就这么趴了好几秒,他才撑着身体,狼狈地爬起来。

    可是,来时已经耗费了几乎全部的体力。

    此时他上气不接下气,俨然要死的样子。

    望着上首的髹金雕龙木椅,即便是在夜里,还是金光灿烂。

    隐隐中,有一股神奇的力量,牵动着他往龙椅爬。

    他撑着身体,狼狈不堪地爬动着。

    也不知道爬了多久,他才爬到了阶梯上。

    龙椅距离他只有一丈远了。

    “呵~呼~呼哧~”他大口喘着粗气,艰难的往前爬。

    而那金光灿烂的龙椅,也离他越来越近了。

    不知怎的,突然觉得龙椅那么的耀眼。

    仿佛周围泛着佛光,虚无缥缈。

    可是,又像是绽放着冷冷的寒光。

    他觉得身体没那么沉了,一阵轻飘飘的。

    明明他还没坐上龙椅,却感觉自个已经坐在上首,俯视天下苍生。

    而他,就是那个不食人间烟火的帝王,尊贵中带着沧桑。

    渐渐的,眼前的一切都变得那么的模糊。

    那龙椅看起来那么的近,却又那么的遥远。

    看似伸手就能够着,可三十余载到头来,倾其一生,都够不着......

    无论他怎么努力,怎么费劲心思,再也使不出一点劲儿。

    甚至,他的身体随着阶梯,一点点往下滑,滚落到最底下。

    这一刻,他再也动不了了。

    只有一双眼睛瞪得浑圆,勉强能眨巴一下。

    并且,还是对着龙椅看着的。

    第734章 女人的小爪子

    他真不知道,皇阿玛为什么让他当太子,鼓励他放手去干,却又处处防着他。

    还记得小时候,皇阿玛去打仗,看到河边的石头,就托人送到宫里给他。

    信上还说:这个石头很好看,朕看过了,想到你没看过,觉得很伤心,就给你送来了,这样我们就一起看过了。

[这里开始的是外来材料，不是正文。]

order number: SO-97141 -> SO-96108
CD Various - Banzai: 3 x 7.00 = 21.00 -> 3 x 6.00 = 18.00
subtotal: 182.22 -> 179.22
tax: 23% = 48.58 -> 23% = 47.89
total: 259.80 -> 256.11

    还有一次,皇阿玛也是去打仗,天气很凉,托人专门给他送了一件厚衣服。

    说是边关转凉,想到京城的他,不知道他会不会感到风寒,就命人送了衣裳。

    又有一次,皇阿玛还是去打仗,他依依不舍地送他老人家出征。

    他老人家说:我就穿着这身与你分别时的衣服不脱,等到我回来了再由你亲手替我换下这身衣服,来表达我的思念。

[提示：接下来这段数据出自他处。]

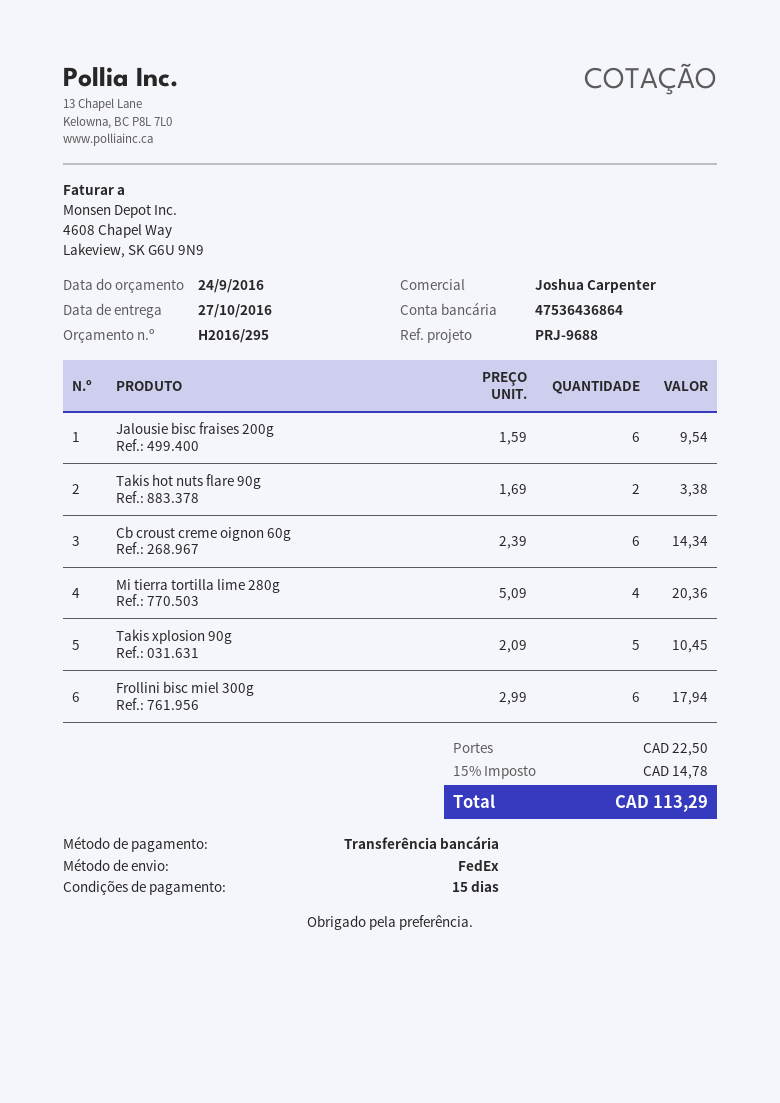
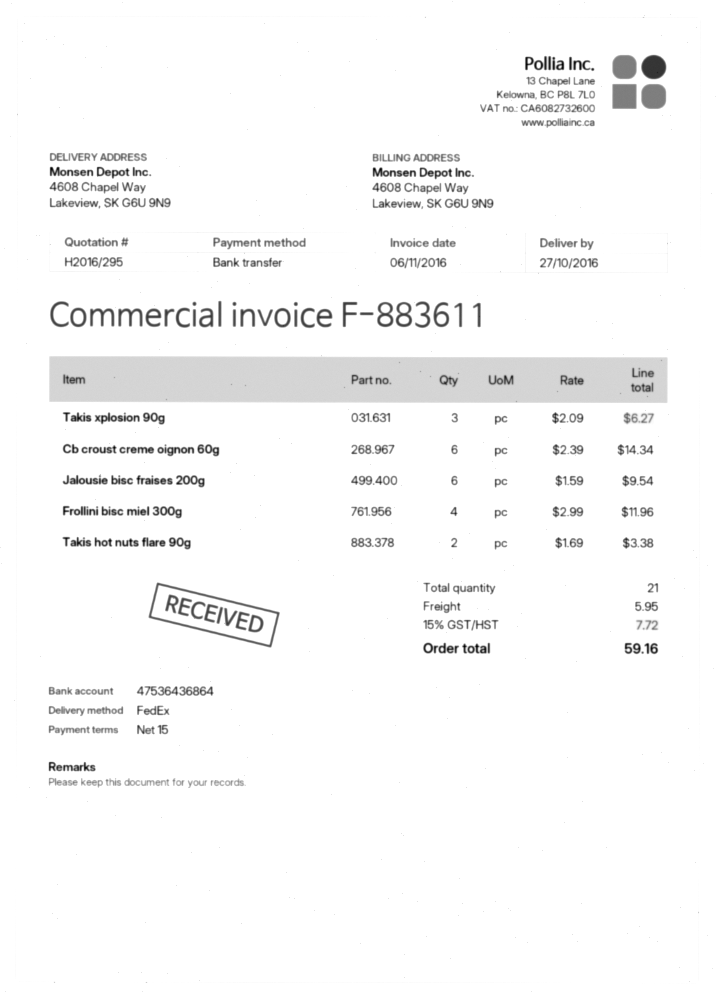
Mi tierra tortilla lime 280g: 4 x 5.09 = 20.36 -> none
Takis xplosion 90g: 5 x 2.09 = 10.45 -> 3 x 2.09 = 6.27
Frollini bisc miel 300g: 6 x 2.99 = 17.94 -> 4 x 2.99 = 11.96
shipping: 22.50 -> 5.95
tax: 15% = 14.78 -> 15% = 7.72
total: 113.29 -> 59.16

    果然,他出征几个月没换下那身衣服,一直到大军返程,他带人在京郊亲自帮他把那身衣服换了下来。

    虽然那衣服都馊了,却代表着一个父亲对儿子的思念。

    可是......也不知道从什么时候开始,这一切都再也回不去了。

    或许是他第一次监国时,皇阿玛便防着他了。

    又或者,在看不到希望的岁月里,他干了许多混账事,父子情便淡了。

    如果可以,他希望自己不是太子。

    是不是......一切都不会是现在这个模样......

    想到这,他笑了。

    只是,他的身子渐渐变凉,大脑失去了意识。

    唯有一双凹陷的眼睛,死死地瞪着龙椅。

    他就这么去了。

    正如他所想的那样,就是死,也要死在靠近权利最近的地方,他做到了......

    只不过,心中有怨,死不瞑目罢了......

    很久很久以后,外头的小太监,才发现不对劲。

    抻着脖子往里看,立马就吓了一跳。

    走近后探了探鼻息,更是吓得魂飞魄散。

    这大半夜的,面对这样的情况,着实渗人。

    本来他们收钱的时候,就知道太子不行了。

    想说死了更好,这钱容易赚。

    可谁让他死在太和殿了。

    一个活太监进来,不费什么事。

    可一个死人,想弄出去就麻烦了。

    况且还是皇子。

    于是,这件事最终没有瞒过去。

    在乾清宫批阅奏折的康熙,听到这个消息后,手中的狼毫笔都掉在了地上。

    他抬头问梁九功,“你刚才说什么?”

    梁九功跪在地上,颤栗地道:“回万岁爷,二阿哥毙了,就刚才的事。”

    语音刚落,“咚”的一声,康熙就从椅子上倒下,直直跌坐在地上。

    梁九功赶紧上前扶着。

    康熙声音苍老的问:“他现在在哪?”

    梁九功顿了顿,才道:“在……在太和殿呢,身上还穿着太监衣服,只怕是混进去的……”

    闻言,康熙那双老谋深算的眸子里,满是沧桑和懊恼。

    他看着门口的方向,悲凉地道:“朕不光是一个父亲,也是一个皇帝……”

    “是是是,您说的一点都没错。”梁九功附和道。

    要说普通人家,儿子犯点错误,也就算了。

    可这是在帝王家,再纯粹的亲情,也会被权谋所浸~淫。

    太子越来越荒唐就算了。

    还勾结党羽造反,又不是一次两次的事了。